Optimizing brainfuck compiler using LLVM
% Remco Bloemen % 2010-02-27, last updated 2014-03-04
Optimizing brainfuck compiler using LLVM
LLVM is currently the hype in the world of compilers. This C++ based compiler infrastruture is hard on its way to replace the Gnu Compiler Collection. In contrast with GCC LLVM has a nice C++ interface wich allows you to easily implement your own language, or so I thought.
It turns out that LLVM is still somewhat of a moving target and examples from previous versions no longer compile. It was quite a struggle to get the simplest example to work since the API is very unintuitive and complex at first.
In the end I managed to get it working.
Then I played with it some more. Trying out other ways to translate brainfuck to LLVM IR.
In the end I found that I could get remarkable optimzation results. The key was:
-
enabled some complex loop optimization passes
-
allocated the brainfuck memory on the stack
-
do not create a loop to initialize the memory, but explicittly set every cell
If you have done all that, then the compiler is capable of compiling the following brainfuck "Hello Wordl!"-program:
>+++++++++[<++++++++>-]<.>+++++++[<++++>-]<+.+++++++..+++.>>>
++++++++[<++++>-]<.>>>++++++++++[<+++++++++>-]<---.<<<<.+++
.------.--------.>>+.
into
define void @main() {
code:
call void @putchar(i8 72)
call void @putchar(i8 101)
call void @putchar(i8 108)
call void @putchar(i8 108)
call void @putchar(i8 111)
call void @putchar(i8 32)
call void @putchar(i8 87)
call void @putchar(i8 111)
call void @putchar(i8 114)
call void @putchar(i8 108)
call void @putchar(i8 100)
call void @putchar(i8 33)
ret void
}
which is optimal! All the loops and operations are elliminated! Compare that with the esotope compiler!
Benchmark!
Okay, now that I have my super-optimizing llvm-based brainfuck compiler it is time to benchmark it against the direct-threaded virtual machine I developed earlier.
The direct threaded VM has two modes; non-optimizing where it executes brainfuck instructions as-is and optimizing where it replaces certain sequences of instructions with more efficient onces.

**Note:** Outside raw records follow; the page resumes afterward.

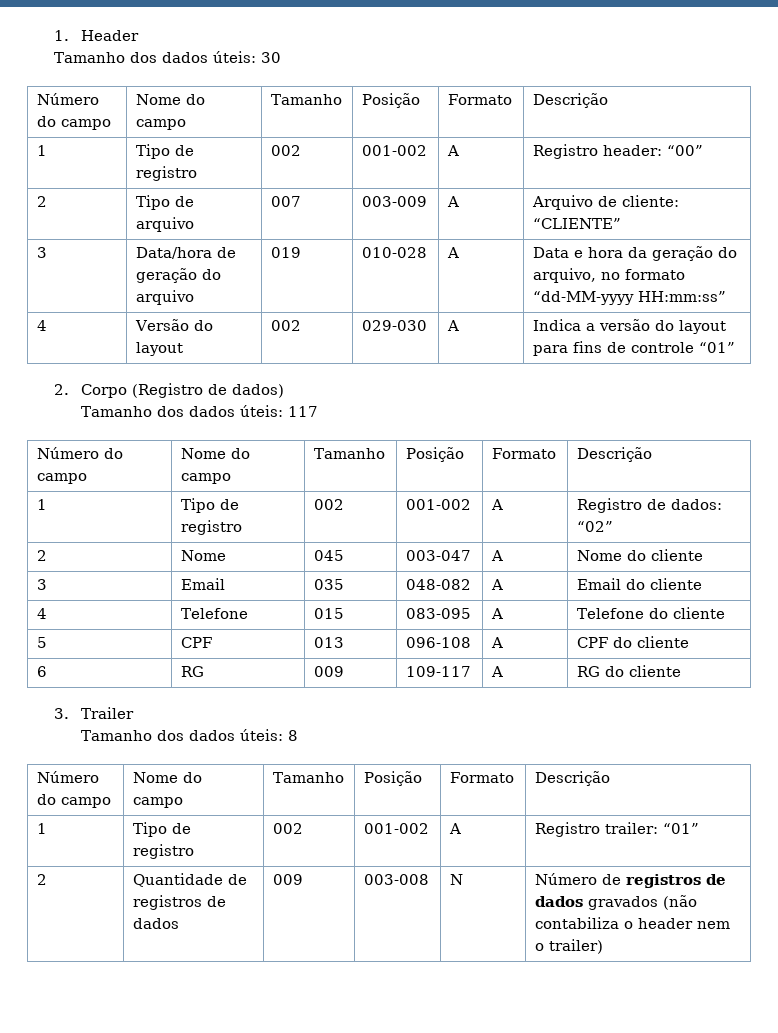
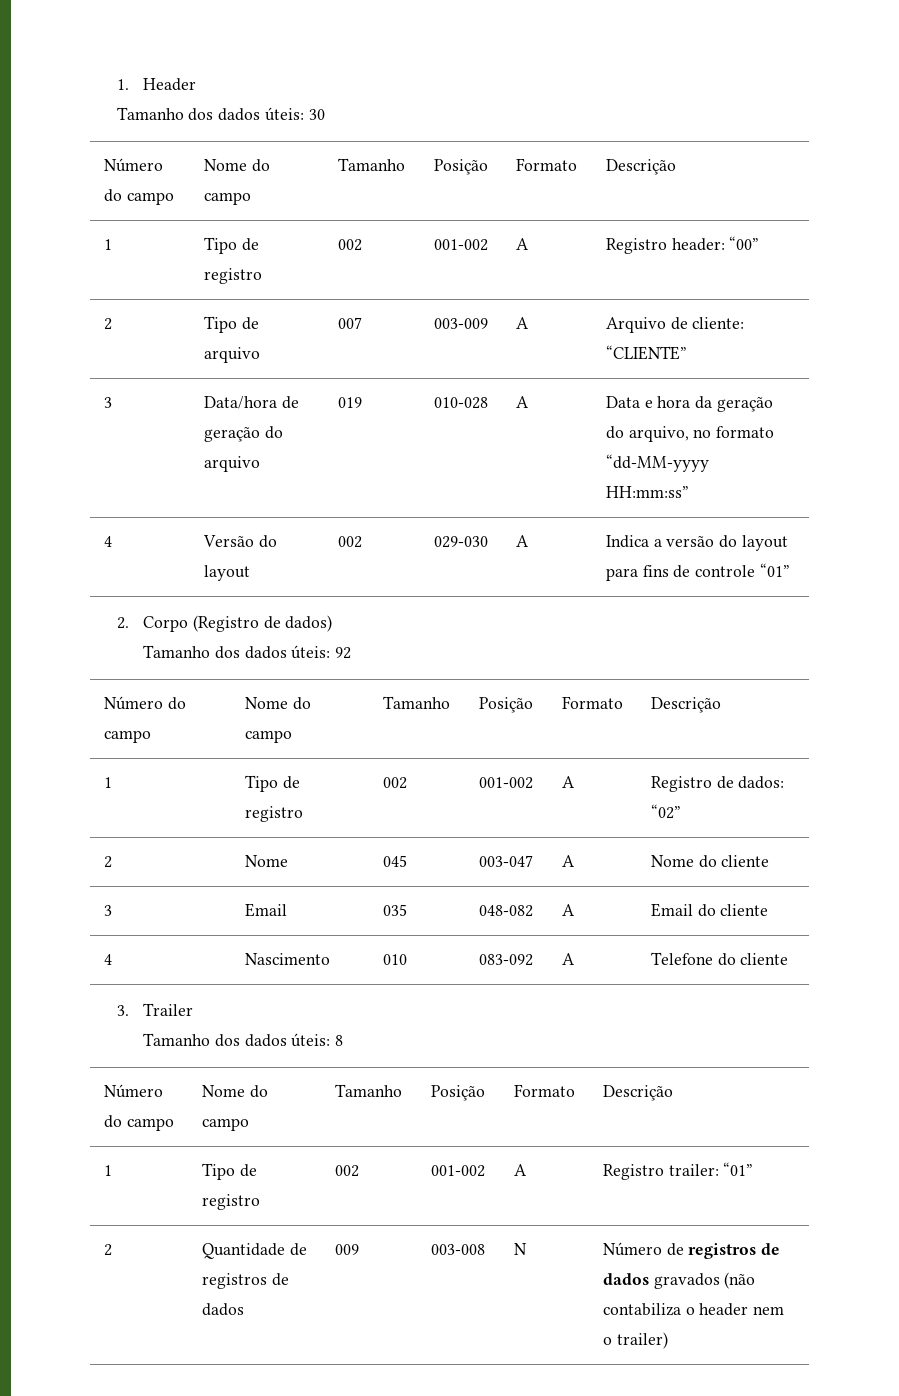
- Tamanho dos dados úteis: 117
+ Tamanho dos dados úteis: 92
- 4 | Telefone | 015 | 083-095 | A | Telefone do cliente
+ 4 | Nascimento | 010 | 083-092 | A | Telefone do cliente
- 5 | CPF | 013 | 096-108 | A | CPF do cliente
- 6 | RG | 009 | 109-117 | A | RG do cliente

The llvm jit-compiler has a broad selection of optimization passes that can be chained in uncountable ways. After a lot of trial and error I found the chain presented in the source below. In the benchmark I also included no optimization passes, only an instruction combining pass, the default selection for amd64, the aggressive default selection for amd64 and my own extensive chain.
The first benchmark program, Bottles, prints the lyric to "99 bottles of beer". Developed by Andrew Paczkowski. origin.
The second, Hanoi, solves the three peg nine disk towers of Hanoi problem and animates the solution with ascii art. Developed by Clifford Wolf. origin
Last, Mandelbrot, calculates a 512×192 mandelbrot fractal and displays it with ascii characters. Developed by Erik Bosman. origin
Virtual machine Optimization Bottles Hanoi Mandelbrot
direct threaded none 0.008 29.647 1978.041 direct threaded simple 0.017 1.091 273.033 llvm jit none 0.129 11.731 111.611 llvm jit combining pass 0.121 7.245 52.894 llvm jit default 0.157 9.491 42.440 llvm jit aggressive 0.174 9.618 42.048 llvm jit extensive 0.375 50.141 37.745
The results are in seconds and include everything from starting the compiler until the exit of the brainfuck program.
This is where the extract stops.